_What to do_
Could you copy every record exactly, leaving the pictures behind?

_Change detection outputs_
----------------------------------------

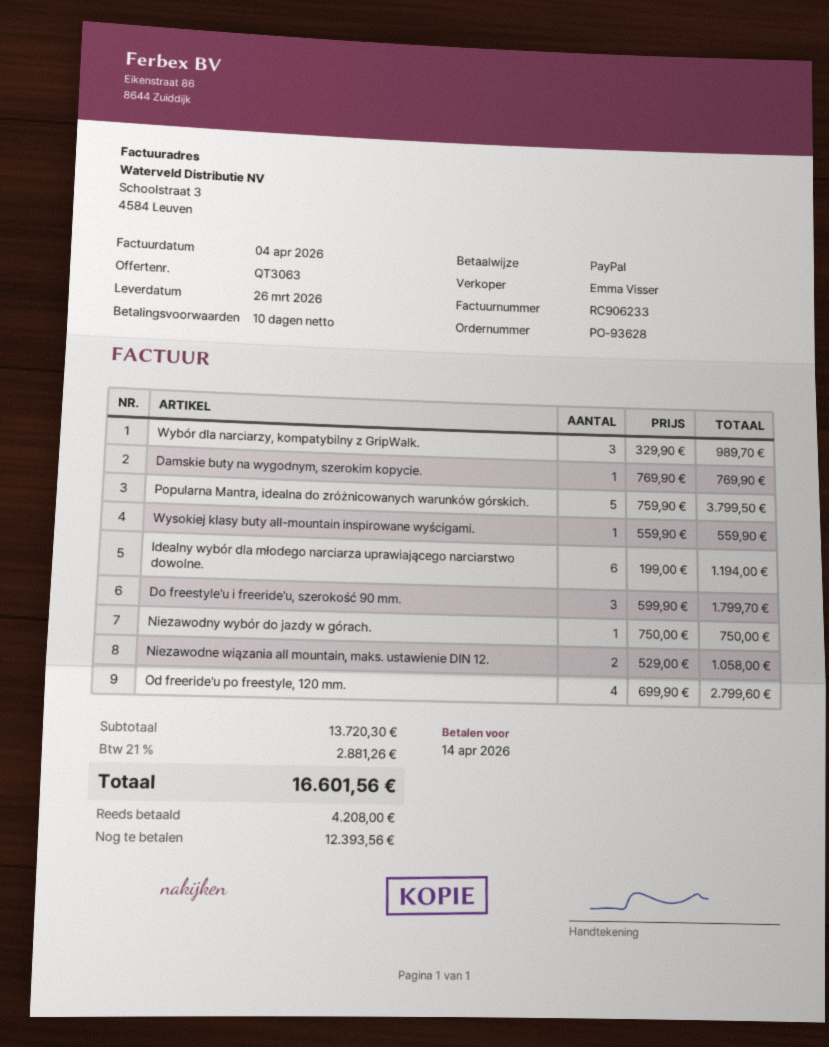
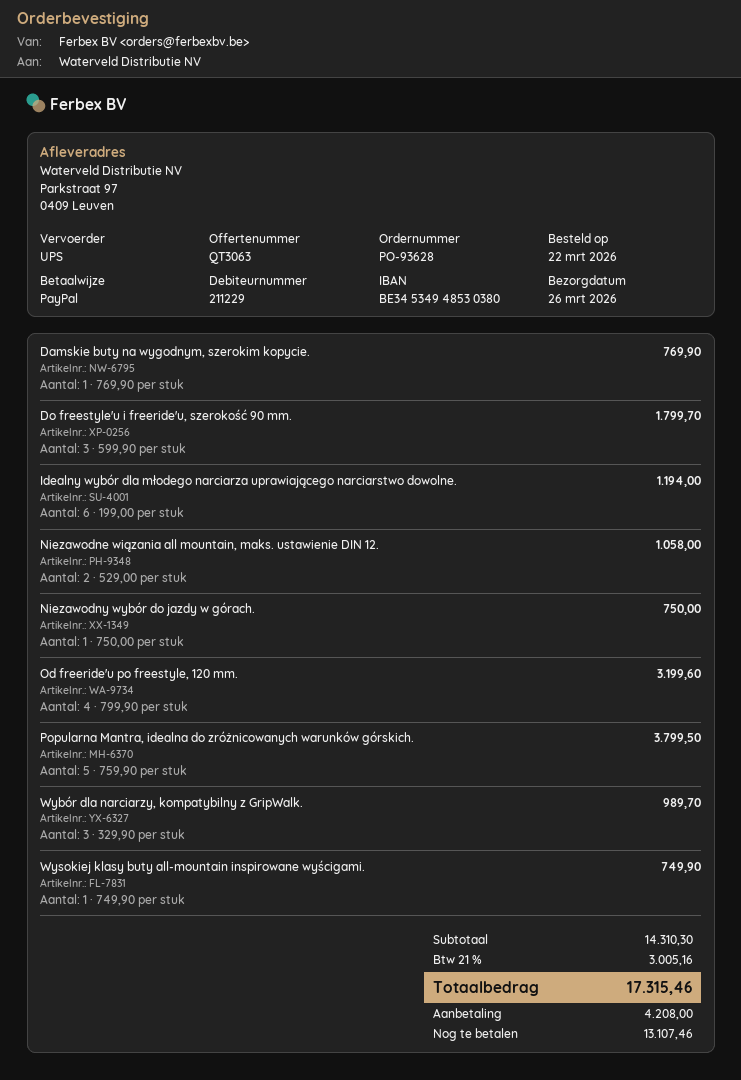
Wysokiej klasy buty all-mountain inspirowane wyścigami.: 1 x 559.90 = 559.90 -> 1 x 749.90 = 749.90
Od freeride'u po freestyle, 120 mm.: 4 x 699.90 = 2799.60 -> 4 x 799.90 = 3199.60
subtotal: 13720.30 -> 14310.30
tax: 21% = 2881.26 -> 21% = 3005.16
total: 16601.56 -> 17315.46
balance: 12393.56 -> 13107.46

----------------------------------------

_Worked solution_
Wysokiej klasy buty all-mountain inspirowane wyścigami.: 1 x 559.90 = 559.90 -> 1 x 749.90 = 749.90
Od freeride'u po freestyle, 120 mm.: 4 x 699.90 = 2799.60 -> 4 x 799.90 = 3199.60
subtotal: 13720.30 -> 14310.30
tax: 21% = 2881.26 -> 21% = 3005.16
total: 16601.56 -> 17315.46
balance: 12393.56 -> 13107.46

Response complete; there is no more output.